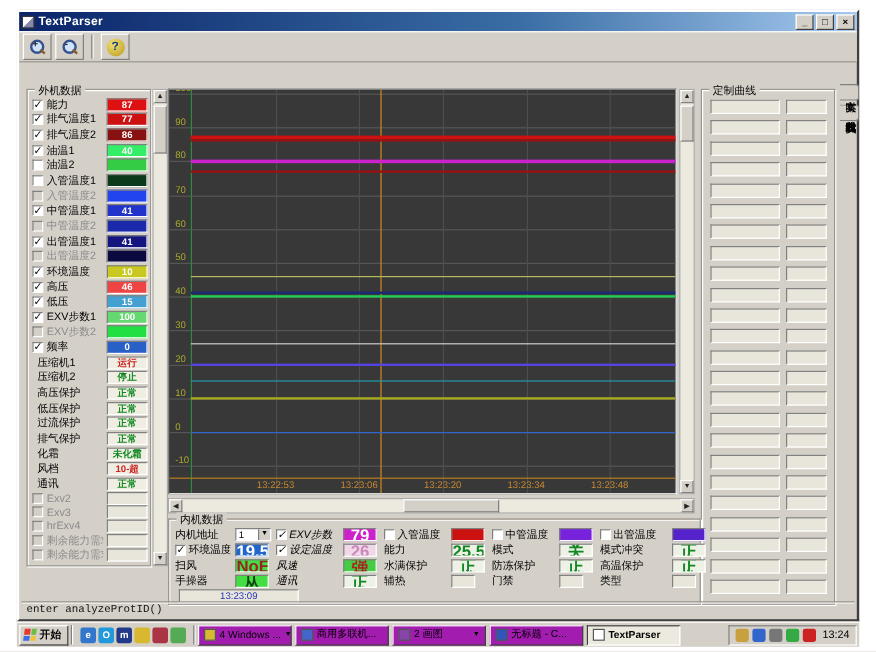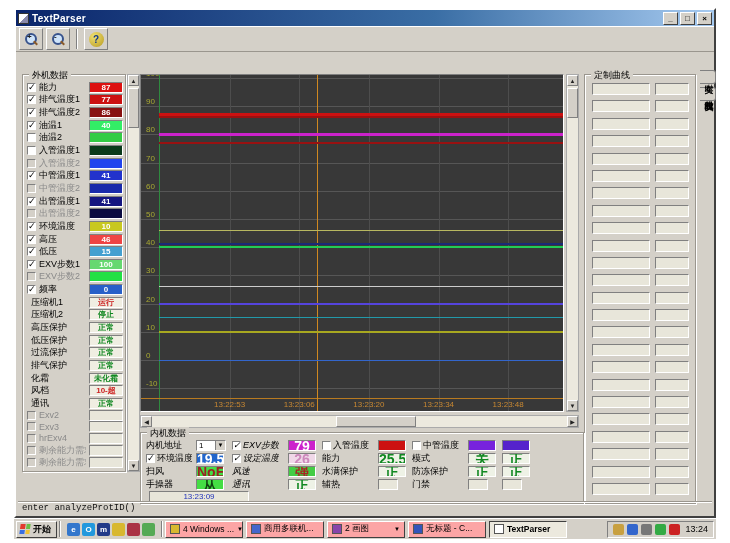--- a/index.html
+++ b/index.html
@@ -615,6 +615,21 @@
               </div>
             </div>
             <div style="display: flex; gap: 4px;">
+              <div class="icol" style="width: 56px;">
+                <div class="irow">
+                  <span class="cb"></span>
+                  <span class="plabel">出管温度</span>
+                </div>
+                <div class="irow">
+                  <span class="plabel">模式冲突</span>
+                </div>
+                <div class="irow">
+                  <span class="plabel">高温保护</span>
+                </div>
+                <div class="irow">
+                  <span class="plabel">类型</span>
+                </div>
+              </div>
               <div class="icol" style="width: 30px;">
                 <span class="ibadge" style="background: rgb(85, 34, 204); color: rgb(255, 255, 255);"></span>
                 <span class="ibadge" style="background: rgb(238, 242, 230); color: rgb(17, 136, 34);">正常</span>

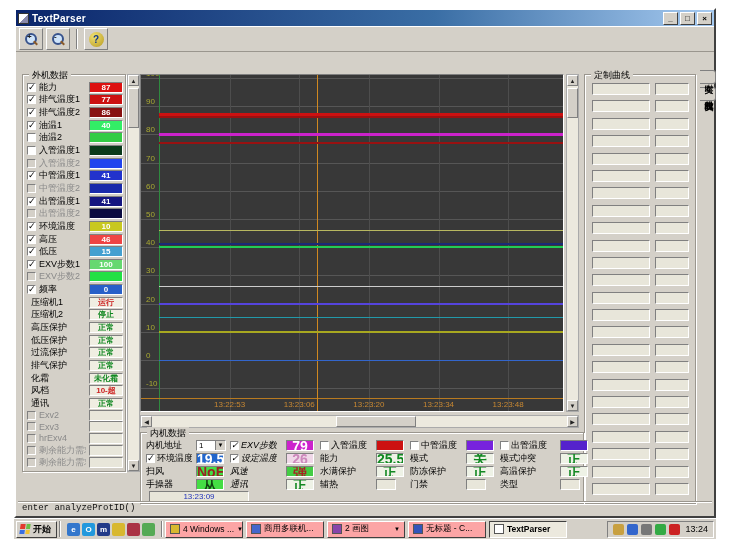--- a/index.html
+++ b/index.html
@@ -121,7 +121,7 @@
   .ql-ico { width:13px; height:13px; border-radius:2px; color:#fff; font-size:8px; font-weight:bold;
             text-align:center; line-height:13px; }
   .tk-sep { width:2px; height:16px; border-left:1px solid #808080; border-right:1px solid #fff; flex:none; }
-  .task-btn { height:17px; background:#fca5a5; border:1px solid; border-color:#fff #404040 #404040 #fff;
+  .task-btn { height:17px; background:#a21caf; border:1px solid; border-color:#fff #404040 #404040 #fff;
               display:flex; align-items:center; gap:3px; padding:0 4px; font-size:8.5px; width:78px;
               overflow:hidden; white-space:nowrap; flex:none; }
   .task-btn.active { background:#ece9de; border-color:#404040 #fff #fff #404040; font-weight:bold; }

== == ==

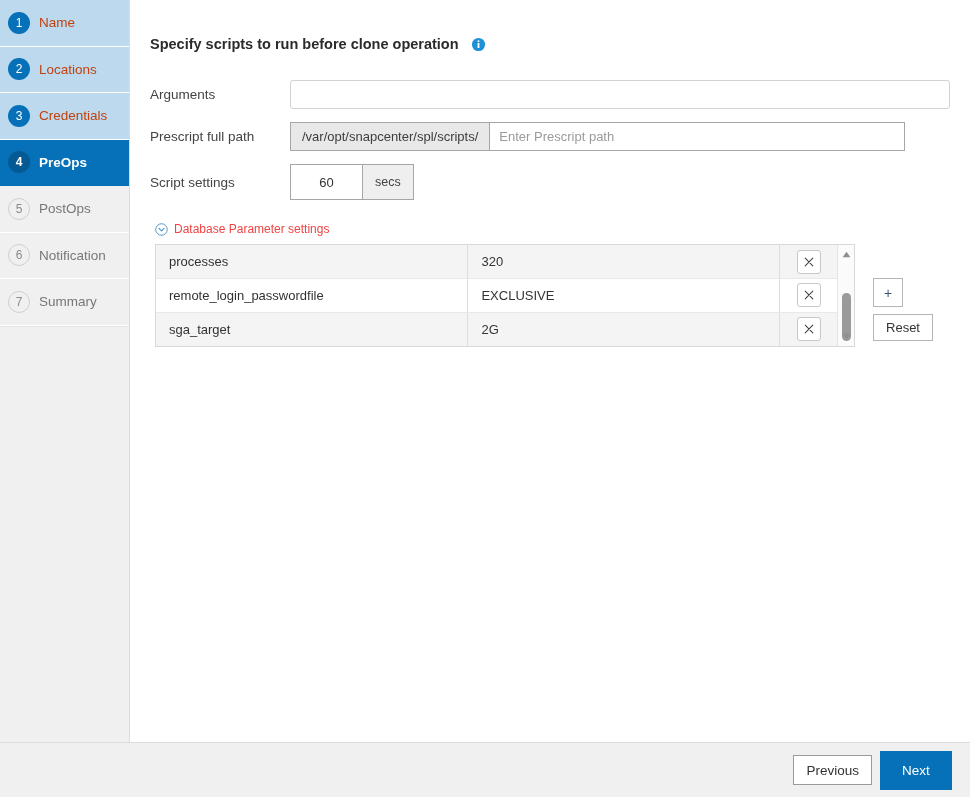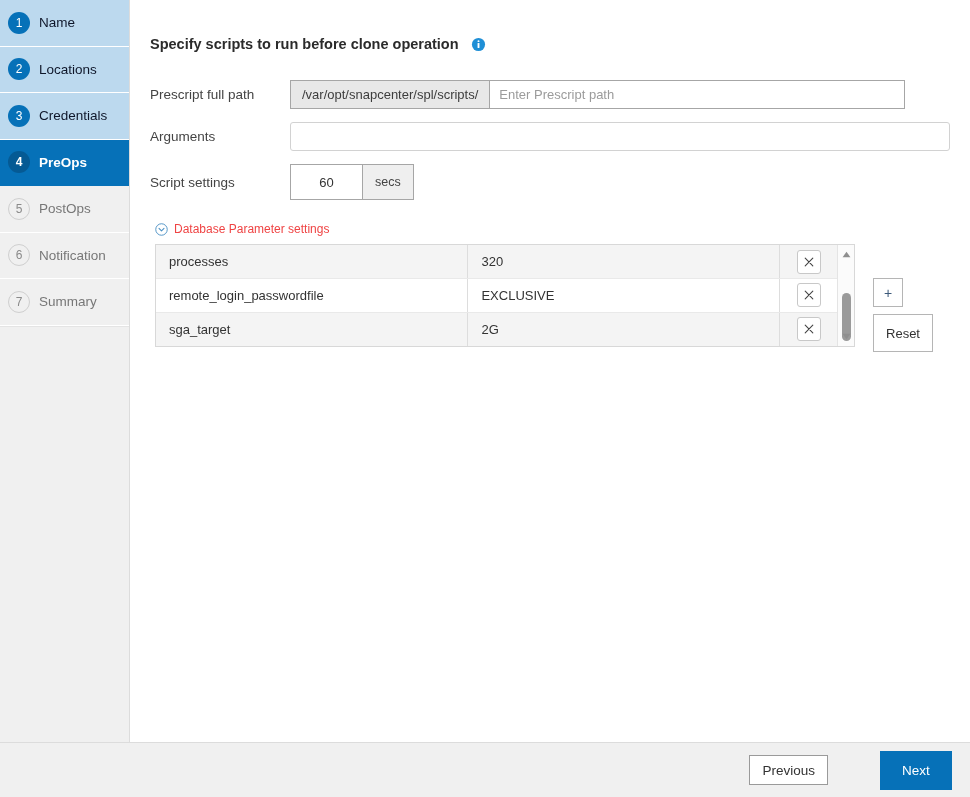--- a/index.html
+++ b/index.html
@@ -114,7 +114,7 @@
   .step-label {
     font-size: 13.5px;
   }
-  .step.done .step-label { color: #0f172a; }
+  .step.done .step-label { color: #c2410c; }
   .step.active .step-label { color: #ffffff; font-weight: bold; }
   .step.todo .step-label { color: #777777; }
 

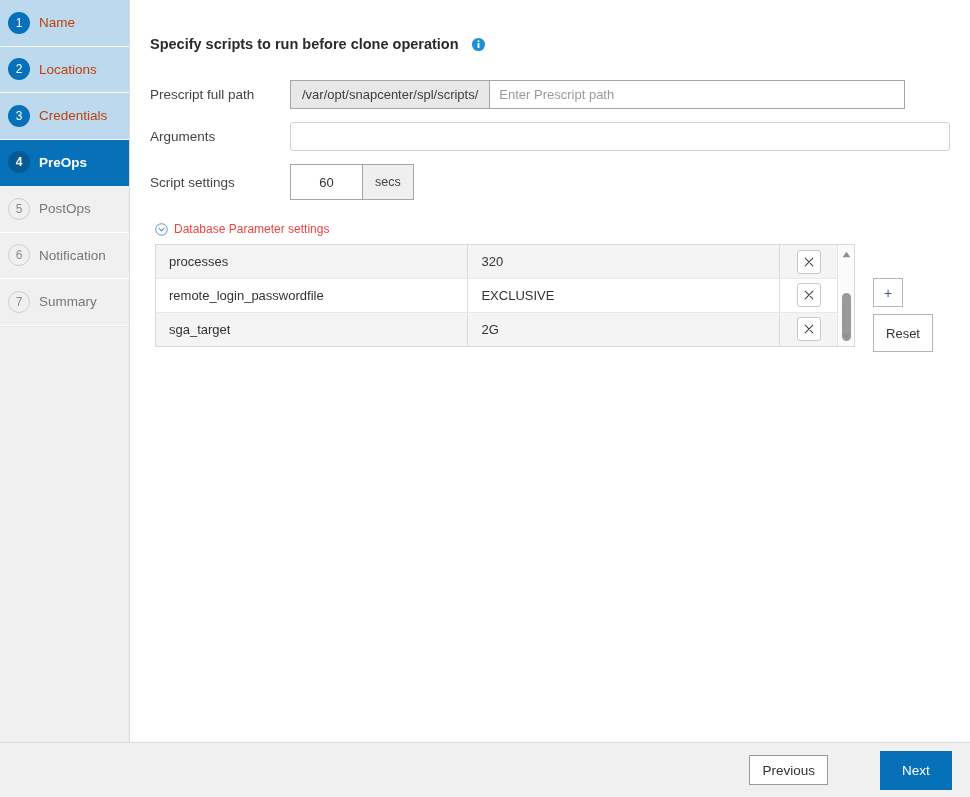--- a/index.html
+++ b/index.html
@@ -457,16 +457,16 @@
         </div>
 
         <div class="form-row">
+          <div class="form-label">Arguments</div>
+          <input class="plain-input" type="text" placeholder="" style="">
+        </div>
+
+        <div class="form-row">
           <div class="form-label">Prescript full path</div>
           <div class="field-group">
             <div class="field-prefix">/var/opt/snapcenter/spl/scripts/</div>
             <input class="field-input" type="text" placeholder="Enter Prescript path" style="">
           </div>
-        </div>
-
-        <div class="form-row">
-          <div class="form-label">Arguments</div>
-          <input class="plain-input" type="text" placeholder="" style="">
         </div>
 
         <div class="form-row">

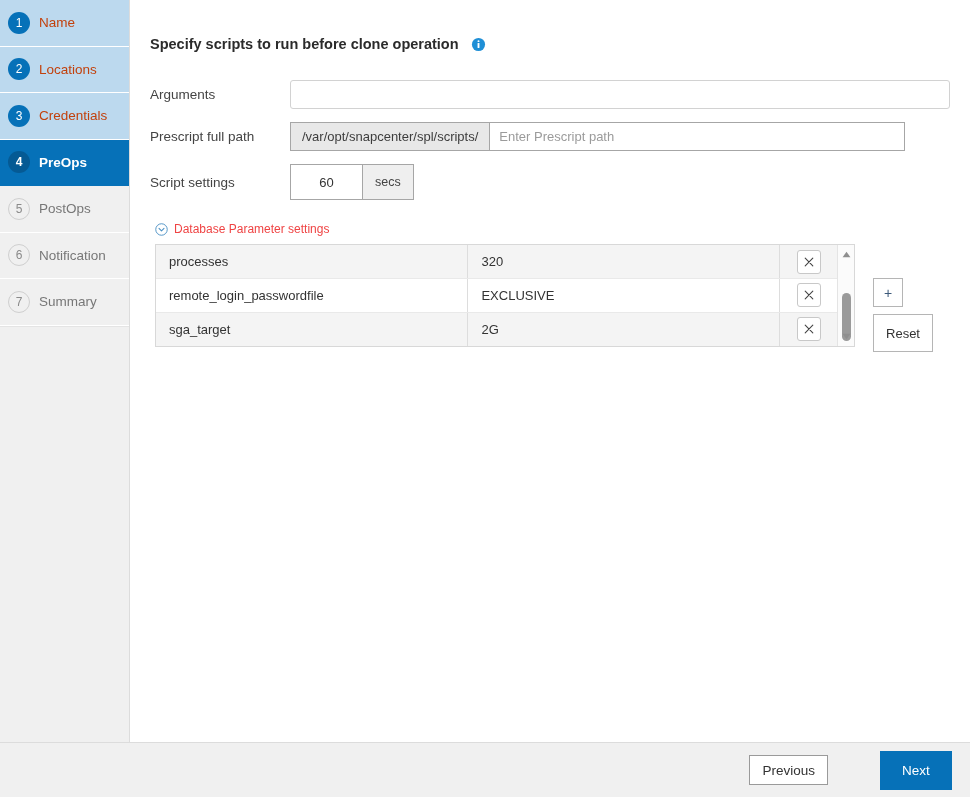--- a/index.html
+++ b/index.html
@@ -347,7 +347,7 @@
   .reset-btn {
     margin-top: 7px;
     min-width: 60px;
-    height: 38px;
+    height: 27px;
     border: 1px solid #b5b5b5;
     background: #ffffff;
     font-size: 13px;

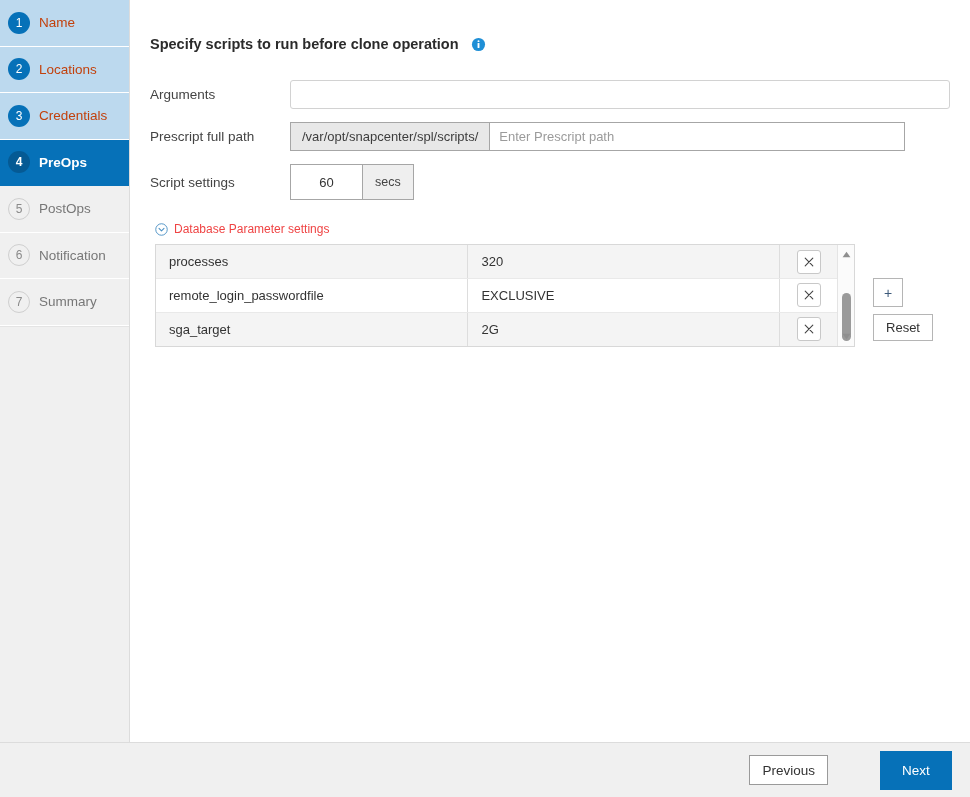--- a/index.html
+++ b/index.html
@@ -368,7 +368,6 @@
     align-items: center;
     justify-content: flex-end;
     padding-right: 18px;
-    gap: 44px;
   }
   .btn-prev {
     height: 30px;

== == ==

Required action → Show every line from the listing above in which the string "weight" appears.

Exercise answer →
   .ql-ico { width:13px; height:13px; border-radius:2px; color:#fff; font-size:8px; font-weight:bold;
   .task-btn.active { background:#ece9de; border-color:#404040 #fff #fff #404040; font-weight:bold; }
   .step.active .step-label { color: #ffffff; font-weight: bold; }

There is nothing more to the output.